Председатель колхоза Щавлович сообщал, что никаких земельных угодий колхоз не предоставит тов. Снегову, а также отбирает у него по решению правления по ошибке отрезанный весной кусок пахотной земли.
— Что он, с ума сошел? — удивился Николай. — Говорил же, что для пасеки даст нам место, посадит рядом клевер, гречиху…
— Накрылась пасека, — махнул рукой брат, — Раздумал наш пред. Кому-то напел в уши, что вообще арендаторы в колхозе не нужны. Выживает нас отсюда, неужели не чувствуешь?
— В газету надо писать, — поразмыслив, сказал Николай.
— Плевал он на газету, райисполком и райком в придачу, — со злостью вырвалось у брата. — Нету власти, Коля?
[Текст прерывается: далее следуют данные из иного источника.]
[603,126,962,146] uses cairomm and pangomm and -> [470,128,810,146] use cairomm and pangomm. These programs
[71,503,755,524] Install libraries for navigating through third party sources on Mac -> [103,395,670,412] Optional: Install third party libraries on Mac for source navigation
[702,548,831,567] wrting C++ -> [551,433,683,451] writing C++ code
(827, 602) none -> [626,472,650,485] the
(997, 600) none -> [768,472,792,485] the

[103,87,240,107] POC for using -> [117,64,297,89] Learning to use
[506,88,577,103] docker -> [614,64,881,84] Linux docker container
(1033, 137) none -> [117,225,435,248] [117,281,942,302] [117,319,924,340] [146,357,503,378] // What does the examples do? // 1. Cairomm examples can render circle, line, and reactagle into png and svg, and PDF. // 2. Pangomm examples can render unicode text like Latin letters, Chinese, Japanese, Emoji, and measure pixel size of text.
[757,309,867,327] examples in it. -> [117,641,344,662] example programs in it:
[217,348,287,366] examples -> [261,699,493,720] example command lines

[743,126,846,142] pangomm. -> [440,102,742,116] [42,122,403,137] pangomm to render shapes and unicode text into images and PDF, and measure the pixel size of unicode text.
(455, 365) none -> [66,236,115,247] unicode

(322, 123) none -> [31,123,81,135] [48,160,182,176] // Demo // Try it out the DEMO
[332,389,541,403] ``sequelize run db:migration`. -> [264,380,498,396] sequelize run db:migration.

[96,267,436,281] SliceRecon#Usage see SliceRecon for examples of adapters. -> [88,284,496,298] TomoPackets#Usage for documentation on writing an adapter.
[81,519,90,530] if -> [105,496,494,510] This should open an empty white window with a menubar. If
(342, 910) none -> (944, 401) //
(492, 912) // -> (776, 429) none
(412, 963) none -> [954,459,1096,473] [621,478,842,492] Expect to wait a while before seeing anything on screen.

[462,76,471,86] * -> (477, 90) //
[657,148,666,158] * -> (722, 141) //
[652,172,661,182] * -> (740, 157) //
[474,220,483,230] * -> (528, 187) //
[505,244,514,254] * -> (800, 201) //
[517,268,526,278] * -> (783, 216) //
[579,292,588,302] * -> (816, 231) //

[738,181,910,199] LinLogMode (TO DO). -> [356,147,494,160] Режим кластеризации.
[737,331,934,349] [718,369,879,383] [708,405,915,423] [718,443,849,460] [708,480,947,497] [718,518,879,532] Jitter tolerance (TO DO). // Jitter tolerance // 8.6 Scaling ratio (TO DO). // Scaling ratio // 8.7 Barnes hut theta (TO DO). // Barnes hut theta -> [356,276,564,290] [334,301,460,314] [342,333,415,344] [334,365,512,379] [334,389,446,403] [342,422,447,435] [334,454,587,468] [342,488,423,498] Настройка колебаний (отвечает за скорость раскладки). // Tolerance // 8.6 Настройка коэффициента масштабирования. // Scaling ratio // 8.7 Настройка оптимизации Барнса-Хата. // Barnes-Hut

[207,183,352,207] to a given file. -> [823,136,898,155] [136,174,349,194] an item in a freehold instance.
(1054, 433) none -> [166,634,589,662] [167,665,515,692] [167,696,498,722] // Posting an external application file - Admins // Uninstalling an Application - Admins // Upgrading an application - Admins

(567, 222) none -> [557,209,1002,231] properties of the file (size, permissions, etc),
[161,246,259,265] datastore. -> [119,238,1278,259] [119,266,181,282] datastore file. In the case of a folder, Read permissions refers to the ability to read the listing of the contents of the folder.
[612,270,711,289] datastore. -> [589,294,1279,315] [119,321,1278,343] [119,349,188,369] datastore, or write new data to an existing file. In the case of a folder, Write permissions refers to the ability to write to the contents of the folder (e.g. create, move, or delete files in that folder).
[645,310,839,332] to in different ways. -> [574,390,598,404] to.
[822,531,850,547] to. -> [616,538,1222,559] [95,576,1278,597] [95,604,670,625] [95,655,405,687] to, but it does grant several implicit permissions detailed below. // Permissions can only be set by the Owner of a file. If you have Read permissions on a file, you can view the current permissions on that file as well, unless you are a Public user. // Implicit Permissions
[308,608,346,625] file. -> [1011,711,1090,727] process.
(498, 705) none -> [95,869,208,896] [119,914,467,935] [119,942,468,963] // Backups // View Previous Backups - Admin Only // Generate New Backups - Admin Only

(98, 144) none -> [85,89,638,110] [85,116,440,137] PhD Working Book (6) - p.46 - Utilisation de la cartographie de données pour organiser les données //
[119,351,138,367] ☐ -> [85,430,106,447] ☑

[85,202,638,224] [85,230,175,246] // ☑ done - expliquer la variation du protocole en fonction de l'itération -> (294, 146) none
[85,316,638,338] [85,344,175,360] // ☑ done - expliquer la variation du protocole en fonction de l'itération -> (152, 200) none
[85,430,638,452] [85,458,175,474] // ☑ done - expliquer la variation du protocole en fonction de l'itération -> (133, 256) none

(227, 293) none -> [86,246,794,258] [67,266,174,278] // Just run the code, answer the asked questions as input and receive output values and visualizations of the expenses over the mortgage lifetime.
Неужели не видишь? Говорят красивые слова, обещают златые горы, а на месте все торпедируется. Это же саботажники! Им никакие перемены не нужны. Приспособились за семьдесят лет ни за что не отвечать, обворовывать государство, бить баклуши. Зачем им головные боли с нами?
— Я напишу в областную газету или даже в «Правду», — пообещал Николай.
— Каждый день в газетах о мытарствах арендаторов пишут, а толку? По-моему, теперь даже рубрики «По следам наших выступлений» нет. Да и никто не напечатает. У них тыщи таких писем.
К ним подошел Леонтий Владимирович Катушкин, наверное, специально сидел у окна и ждал, когда приедет Геннадий. Бывший министерский работник был на редкость любопытным, делал вид, что сочувствует им, но палец о палец не ударил, чтобы чем-нибудь помочь, зато бесплатные советы давал в изобилии! Это он любил. В сером ватнике, теплых резиновых сапогах и в пушистой кепке с козырьком, Катушкин присел на свое любимое бревно у сараюшки, достал крупное розовощекое яблоко из кармана, надкусил и одобрительно покивал головой, мол, сладкое… В этом году у всех уродился небывалый урожай яблок. По ночам ломались перегруженные плодами ветви, не помогали даже подпорки. Николай, лежа наверху, слышал, как с шелестящим шорохом шмякались яблоки на землю.
— Эх вы, арендаторы! — произнес Леонтий Владимирович. — В саду яблок прорва, а вы ни одного не продали! Говорил же вам, что в Москве яблоки нарасхват. У нас всегда так: в садах прорва фруктов, а в крупных городах шаром покати! Ни у кого голова не болит, чтобы туда подвезти. На двух машинах с прицепами махнули бы в Москву или Ленинград и вернулись бы с карманами, полными денег.
— Мы не торгаши, — не очень-то вежливо заметил Гена.
— Кроликами торговать, выходит, благороднее, чем фруктом? — бросил на него насмешливый взгляд пенсионер.
— Кроликов мы собирались сдавать в райпо живьем, — миролюбиво пояснил Николай.
— Ладно вы, а другие-то? — гнул свое Катушкин — Почему в такой урожайный год в столице нет яблок?